Filhas que seguem a mesma profissão da mãe não é incomum, isso porque o exemplo que se faz presente desde a infância, acaba influenciando as escolhas. E mais do que afinidade, exemplo e referência, ao escolher a mesma profissão da mãe, a relação muda e, quando ambas dividem experiências, essa mudança pode aumentar os laços de afeto. A araucariense Rosemery F. Mayer e a filha Eloiza Mayer Zanocini, vivem essa experiência. Elas são soldadoras e estão sempre juntas, na vida e no trabalho.
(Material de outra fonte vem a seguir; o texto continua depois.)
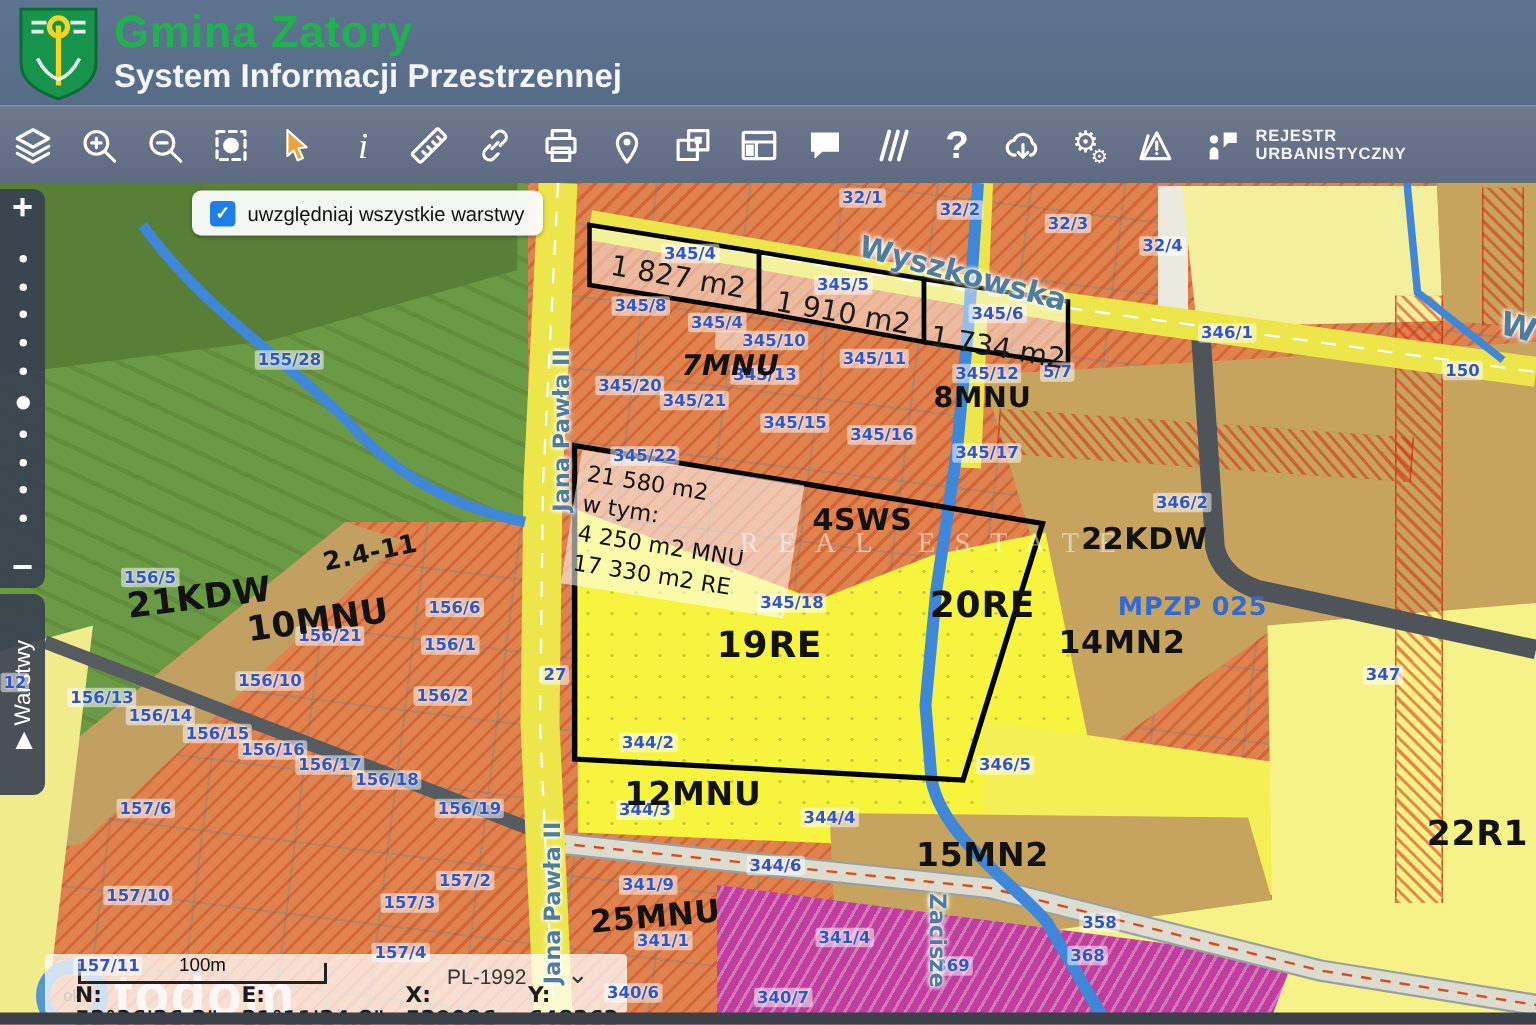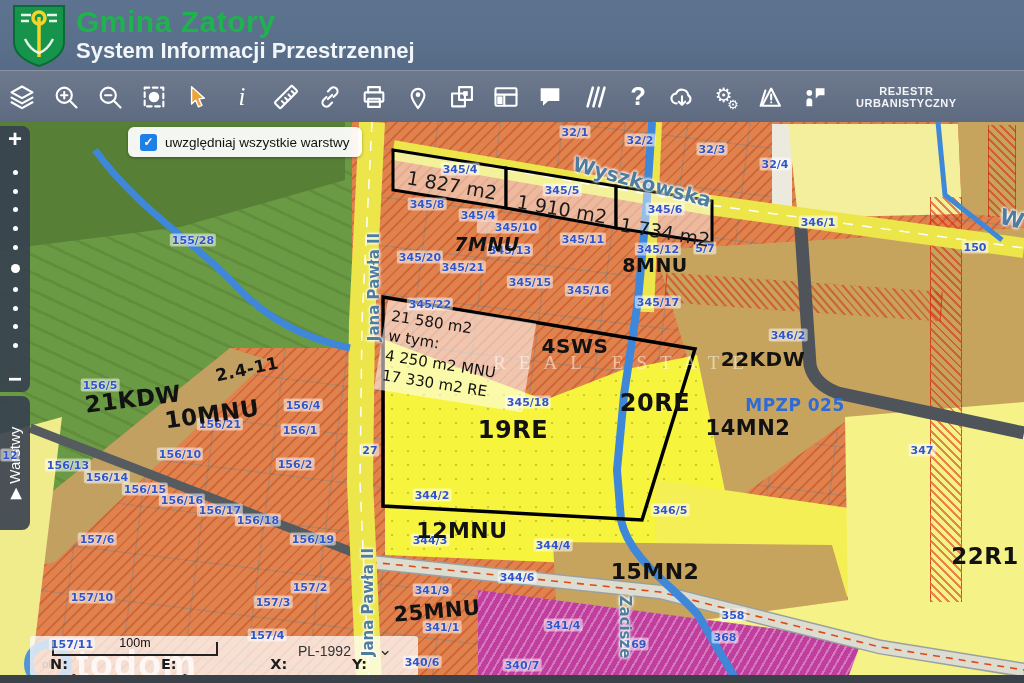"REJESTR" .registry { margin-left: 20px -> 1px; text-align: center -> none }
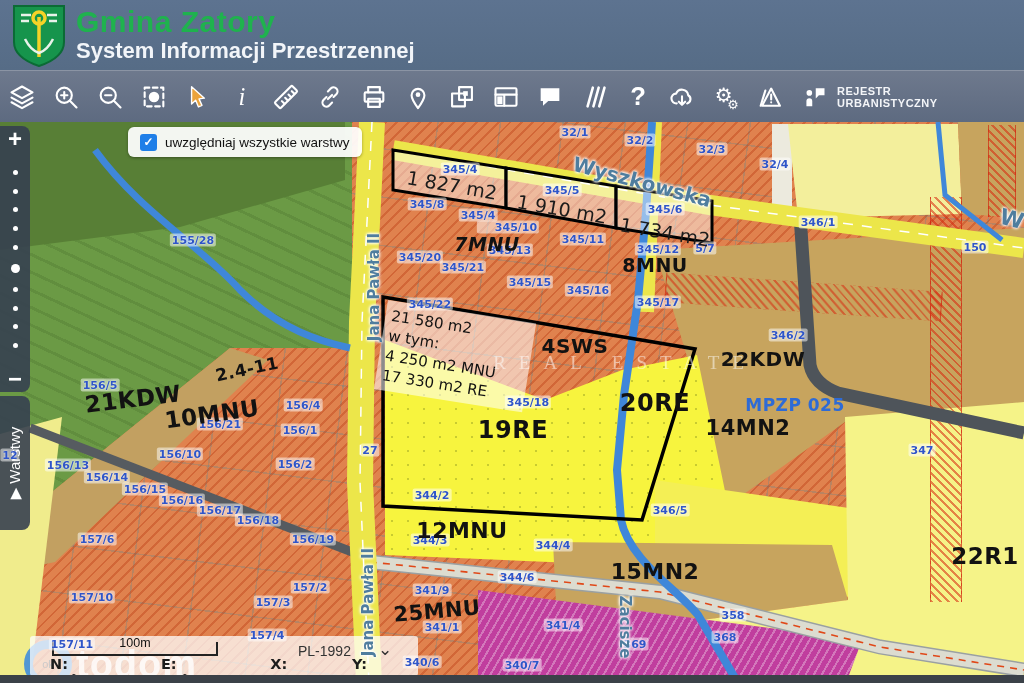"156/4" span.p { text: 156/4 -> 156/6 }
Rosemery é soldadora desde 2004 e Eloiza está na profissão há quatro anos. Acostumadas a percorrer “trechos” (canteiros de obras) por este Brasil afora, mãe e filha procuram estar sempre perto uma da outra. Recentemente deram um passo grande na carreira, juntas mais uma vez. Elas foram transferidas para trabalhar como soldadoras fora do país.

“Nós chegamos dia15 de outubro do ano passado em Portugal e há dois meses viemos para Frasnoy, no norte da França. A Eloiza está indo para Bruxelas, na Bélgica, foi contratada para trabalhar lá. Fica bem perto daqui, pouco mais de 100km. Nós fomos transferidas para cá pela empresa que trabalhamos no Brasil, a Orbital. Aqui é muito bom, ganhamos em euro, nossa hora custa 20 euros e trabalhamos 9 horas por dia”, conta Rosemery.

A soldadora relatou ainda que, tanto ela quanto a filha, foram muito bem recebidas nos países pelos quais passaram. “Aqui não tem preconceito com mulher soldadora, coisa que no Brasil ainda existe. Fomos bem recebidas em Portugal, na Espanha, por onde também passamos e aqui na França. A Eloiza também não tem queixa da recepção que teve na Bélgica. Não sei por quanto tempo ficaremos aqui, mas o importante é que estamos perto uma da outra, como sempre estivemos”, disse.